In response to consumer demand for cancer screening, imaging centers in
Southern California are offering full-body CT scans (pronounced 'cat' scans and
similar to an X-ray) for healthy people. "Most full-body scans just
identify scar tissue and [noncancerous] growths, but invasive follow-up tests
are often needed to rule out serious disease, says Deborah Baumgarten, MD, an
associate professor of radiology at Emory University School of Medicine in
Full-body CT scans are not covered by managed care health plans, but new
laboratory tests may soon be. As a low cost-screening tool, detection of
genetic mutations holds promise for many cancers and requires just a few drops
of blood, urine, and saliva. "In five years, [these] tests will be routine
for common cancers," says co-developer David Sidransky, MD, professor of
oncology and otolaryngology at Johns Hopkins University School of Medicine in
In diagnosing cancer, Sidransky tells WebMD that these new tests won't
replace traditional testing, but will probably serve as a first step. A urine
test for bladder cancer could be available within the next two years. Soon
after, blood and saliva tests for lung, breast, prostate, and colon cancers
will be available at a cost of about $200.

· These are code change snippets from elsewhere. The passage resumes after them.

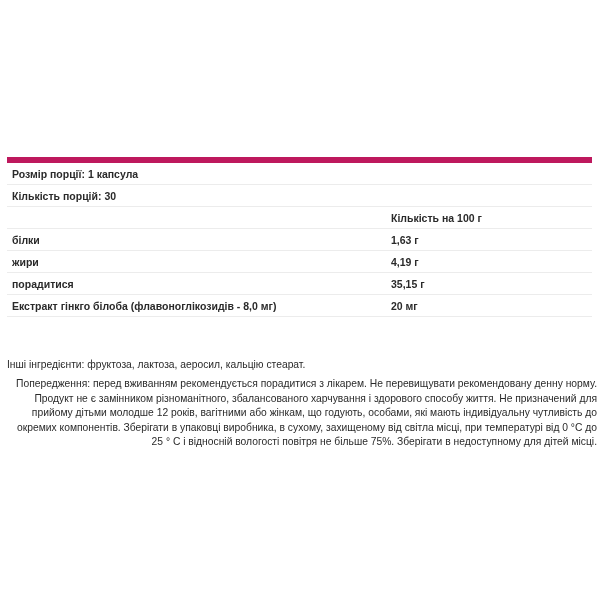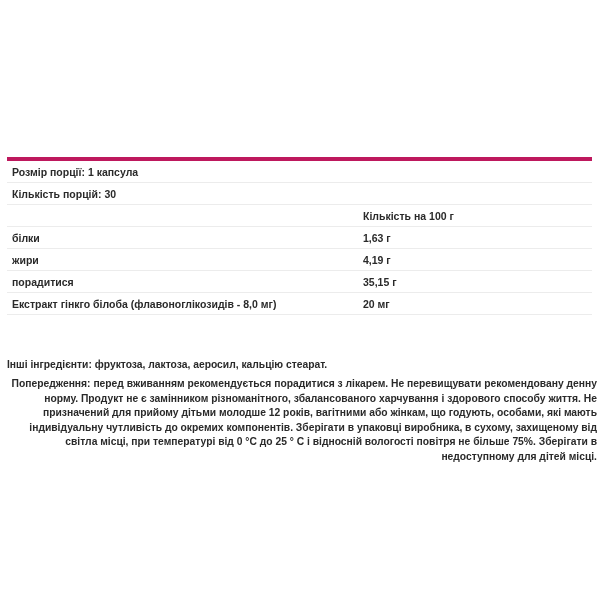"Розмір порції: 1 капсула" .table { border-top: 4px solid #be185d -> 6px solid #be185d }
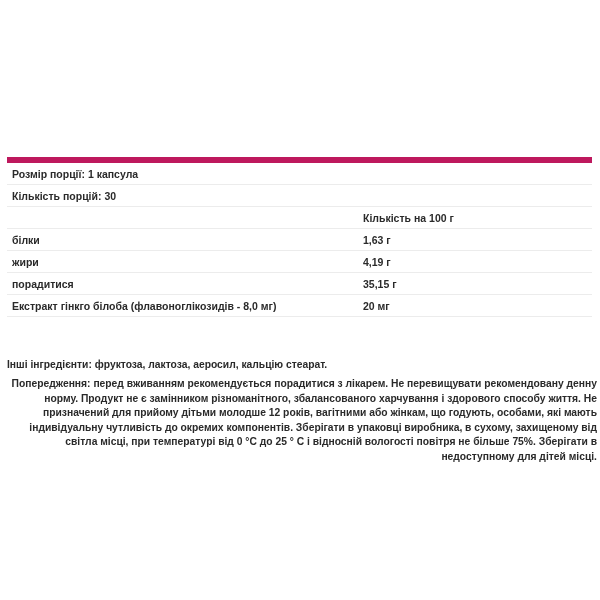"Кількість на 100 г" .cell-r { left: 336px -> 364px }
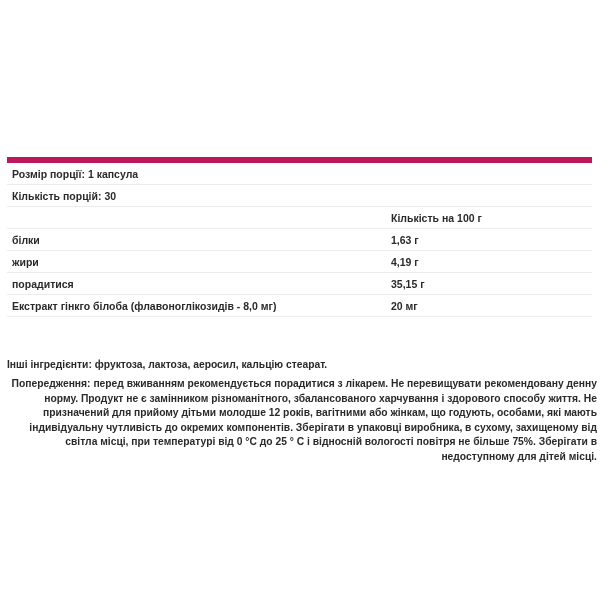"Інші інгредієнти: фруктоза, лактоза," .para { font-weight: bold -> normal }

Until then, new approaches in bowel imaging are less invasive than
traditional exams. Virtual colonoscopy allows doctors to see inside the colon
without a scope inserted into the rectum. "Computer software turns a simple
CT scan into a fantastic voyage of the colon," says Joseph Ferucci, MD,
chairman of radiology at Boston Medical Center and professor of radiology at
Boston University School of Medicine.
Virtual colonoscopy eliminates the risk of penetrating the bowel wall with
the instruments and the need for sedation, but won't replace traditional
colonoscopy for everyone. "If large pre-cancerous polyps are found, they'll
have to be snared with a colonoscope," Ferucci tells WebMD. "But for
most people, the virtual procedure is two thirds the cost of traditional
colonoscopy and will ultimately be the price of a mammogram."
Another approach to imaging of the digestive track is as simple as
swallowing a capsule. Researchers in the U.K. and Israel have developed a
wireless video camera that transmits images, of the stomach and intestines, as
it moves though the digestive tract. "It's a gulpable minicam," says
Sandra Ziv, the marketing manager at Given Imaging in Yogneam in Israel.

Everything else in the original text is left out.